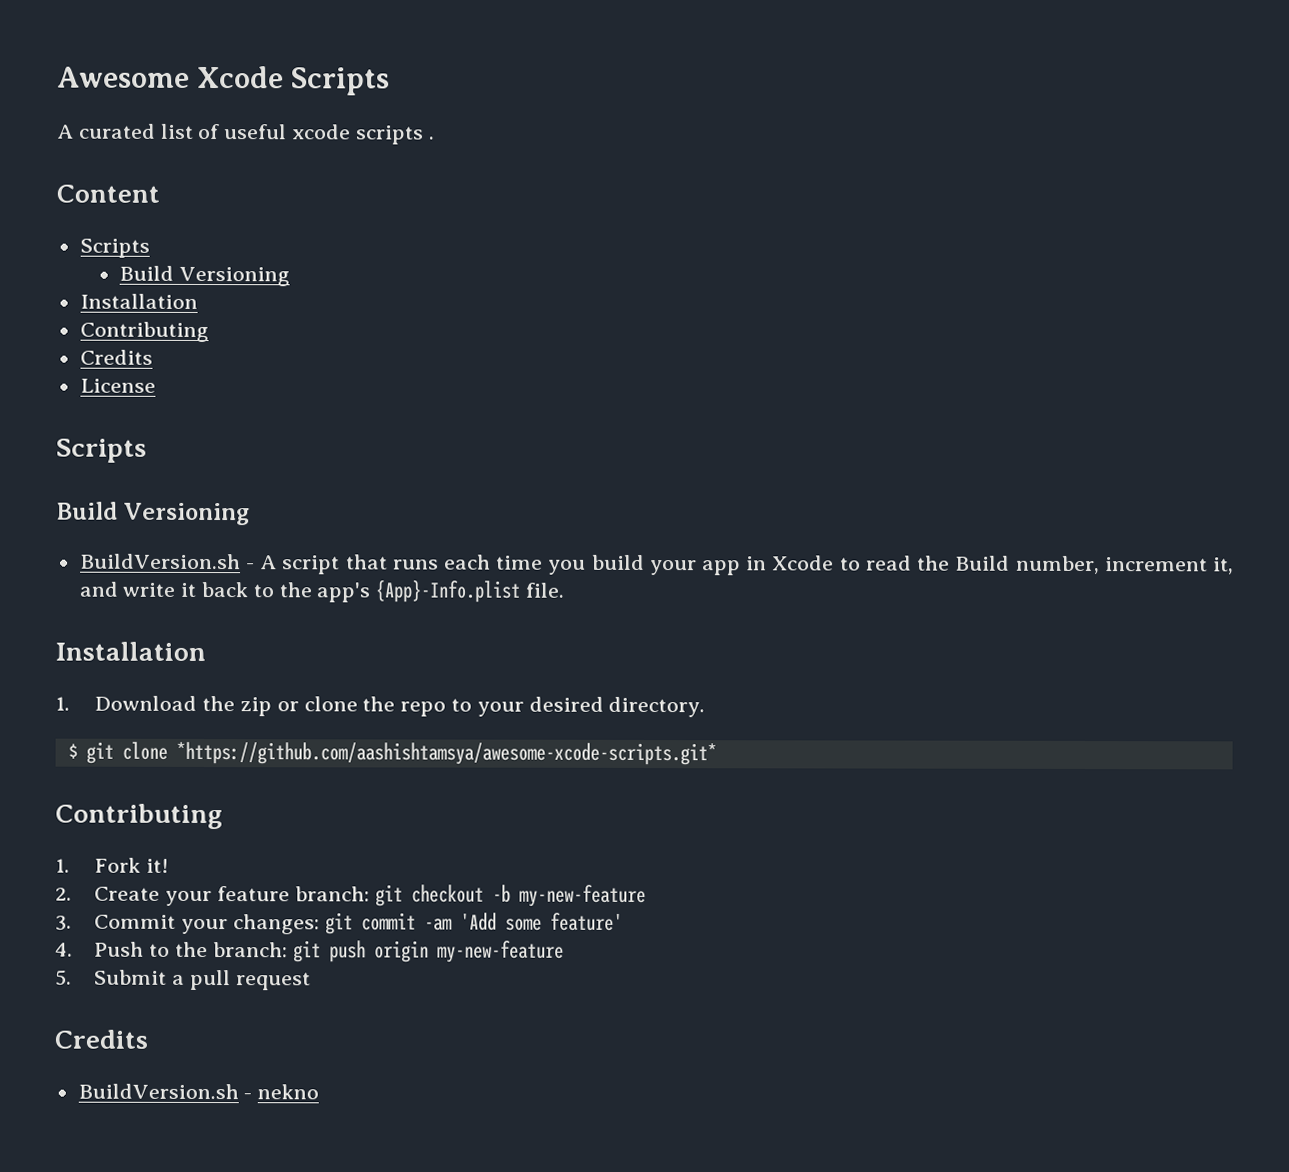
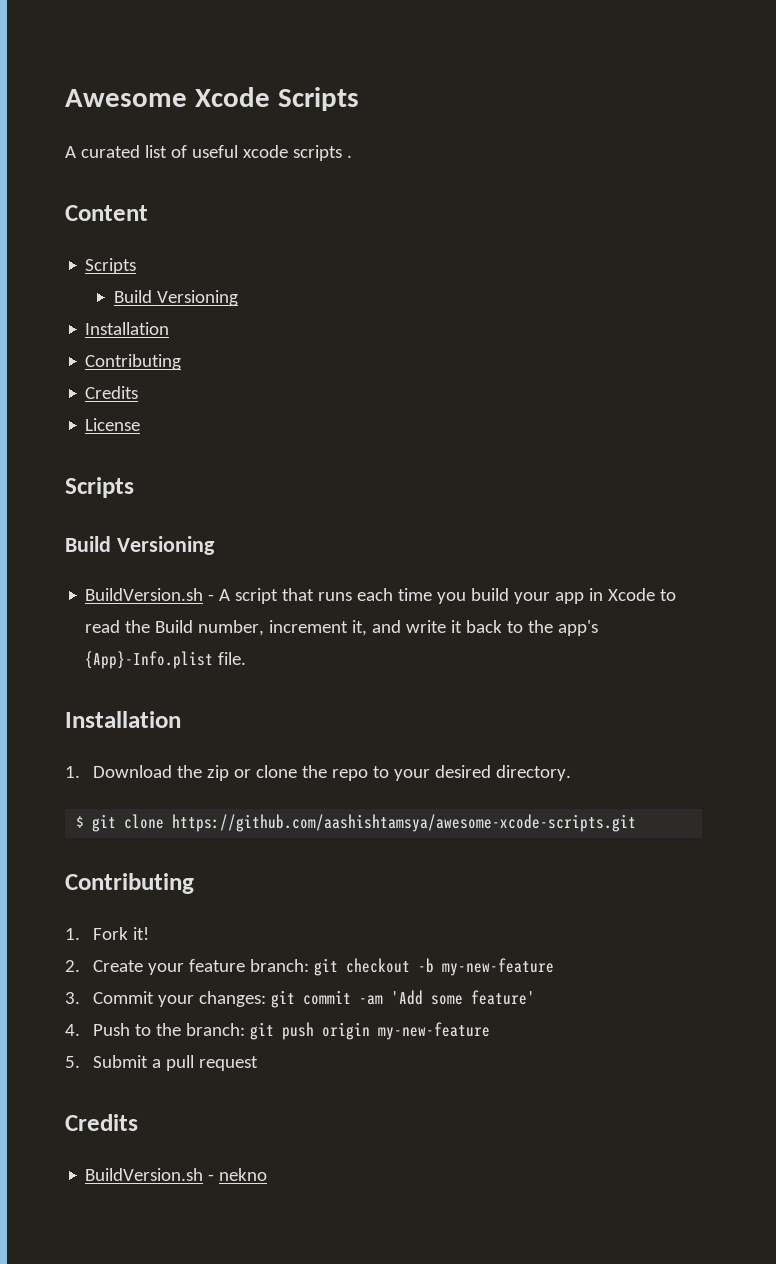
- $ git clone *https://github.com/aashishtamsya/awesome-xcode-scripts.git*
+ $ git clone https://github.com/aashishtamsya/awesome-xcode-scripts.git

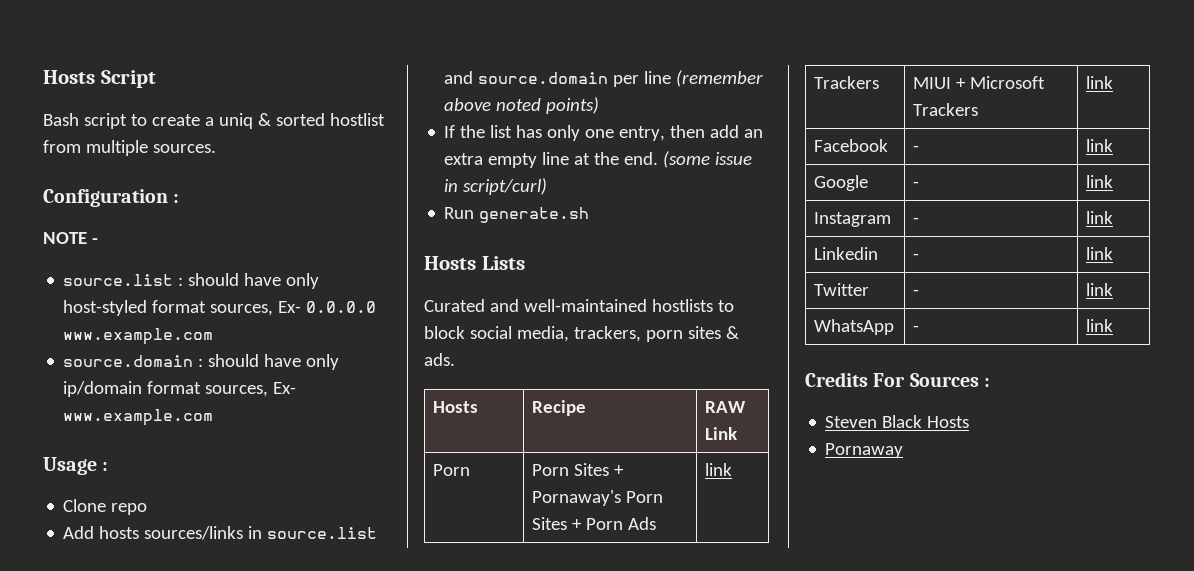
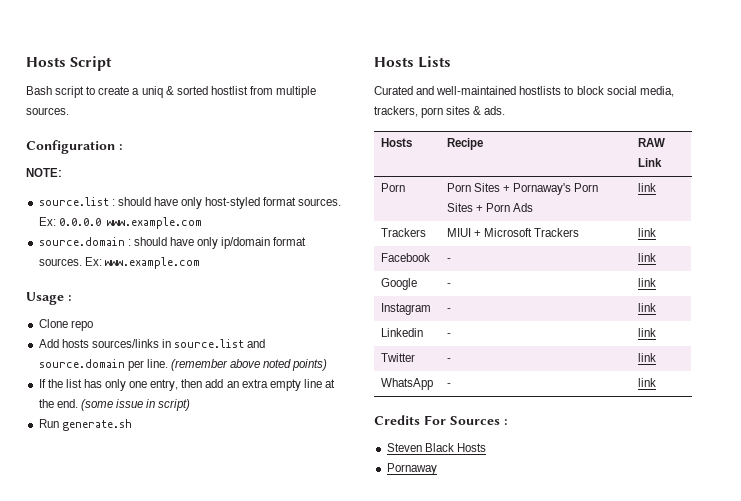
- NOTE -
+ NOTE:
- source.list : should have only host-styled format sources, Ex- 0.0.0.0 www.example.com
+ source.list : should have only host-styled format sources. Ex: 0.0.0.0 www.example.com
- source.domain : should have only ip/domain format sources, Ex- www.example.com
+ source.domain : should have only ip/domain format sources. Ex: www.example.com
- Add hosts sources/links in source.list and source.domain per line (remember above noted points)
+ Add hosts sources/links in source.list and source.domain per line. (remember above noted points)
- (some issue in script/curl)
+ (some issue in script)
* * * * *
What to produce>
Any picture found in the data is to be skipped while the rest is copied exactly.

Written answer>
- $ git clone *https://github.com/aashishtamsya/awesome-xcode-scripts.git*
+ $ git clone https://github.com/aashishtamsya/awesome-xcode-scripts.git

- NOTE -
+ NOTE:
- source.list : should have only host-styled format sources, Ex- 0.0.0.0 www.example.com
+ source.list : should have only host-styled format sources. Ex: 0.0.0.0 www.example.com
- source.domain : should have only ip/domain format sources, Ex- www.example.com
+ source.domain : should have only ip/domain format sources. Ex: www.example.com
- Add hosts sources/links in source.list and source.domain per line (remember above noted points)
+ Add hosts sources/links in source.list and source.domain per line. (remember above noted points)
- (some issue in script/curl)
+ (some issue in script)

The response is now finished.